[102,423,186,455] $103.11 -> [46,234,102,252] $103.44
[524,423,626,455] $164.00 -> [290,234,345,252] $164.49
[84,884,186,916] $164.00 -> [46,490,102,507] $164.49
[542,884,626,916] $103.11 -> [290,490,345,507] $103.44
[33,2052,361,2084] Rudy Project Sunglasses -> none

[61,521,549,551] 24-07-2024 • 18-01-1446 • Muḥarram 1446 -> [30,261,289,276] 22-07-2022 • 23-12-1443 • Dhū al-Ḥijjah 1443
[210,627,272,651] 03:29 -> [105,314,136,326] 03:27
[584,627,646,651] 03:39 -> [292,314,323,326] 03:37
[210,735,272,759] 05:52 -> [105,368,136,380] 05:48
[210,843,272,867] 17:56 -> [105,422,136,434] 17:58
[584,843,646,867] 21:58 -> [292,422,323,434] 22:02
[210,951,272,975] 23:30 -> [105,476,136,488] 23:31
---
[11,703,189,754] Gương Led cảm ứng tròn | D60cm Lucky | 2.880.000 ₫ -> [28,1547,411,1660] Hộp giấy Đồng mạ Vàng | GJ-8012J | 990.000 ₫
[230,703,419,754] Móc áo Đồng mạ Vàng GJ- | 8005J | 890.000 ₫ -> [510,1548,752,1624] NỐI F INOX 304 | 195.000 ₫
...
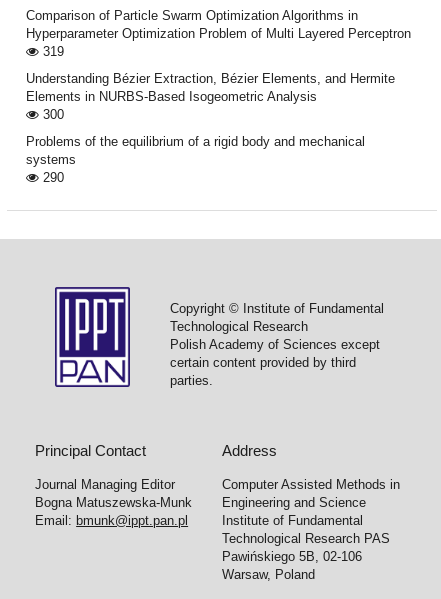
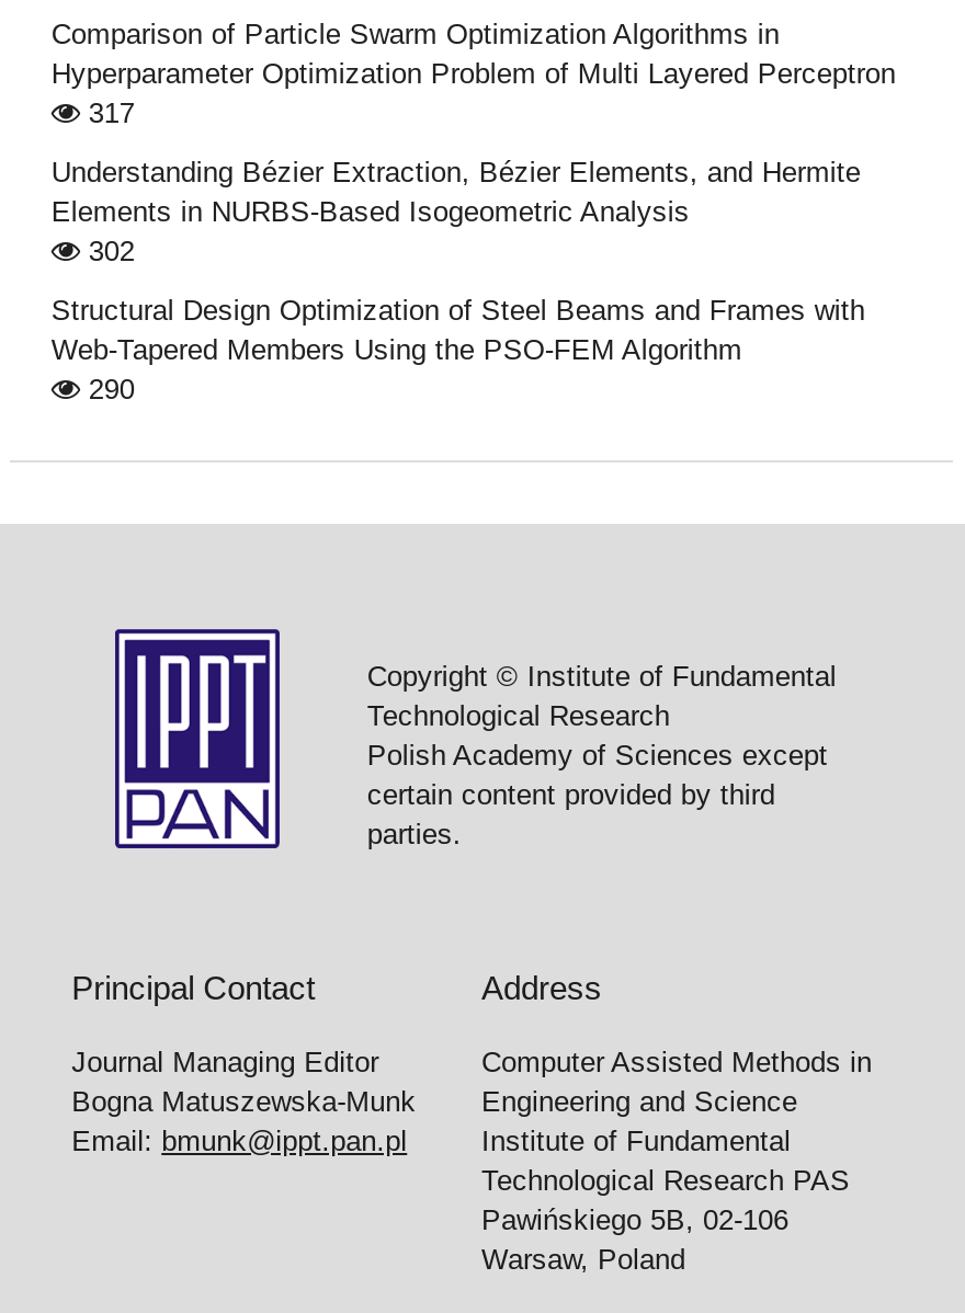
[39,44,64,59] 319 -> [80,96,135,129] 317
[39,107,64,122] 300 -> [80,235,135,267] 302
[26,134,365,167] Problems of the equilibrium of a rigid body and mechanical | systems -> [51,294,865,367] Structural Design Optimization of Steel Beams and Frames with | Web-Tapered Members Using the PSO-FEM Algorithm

= Work task =
Go through the listing above and return every line where the word "Vàng" occurs.

= Answer box =
[11,703,189,754] Gương Led cảm ứng tròn | D60cm Lucky | 2.880.000 ₫ -> [28,1547,411,1660] Hộp giấy Đồng mạ Vàng | GJ-8012J | 990.000 ₫
[230,703,419,754] Móc áo Đồng mạ Vàng GJ- | 8005J | 890.000 ₫ -> [510,1548,752,1624] NỐI F INOX 304 | 195.000 ₫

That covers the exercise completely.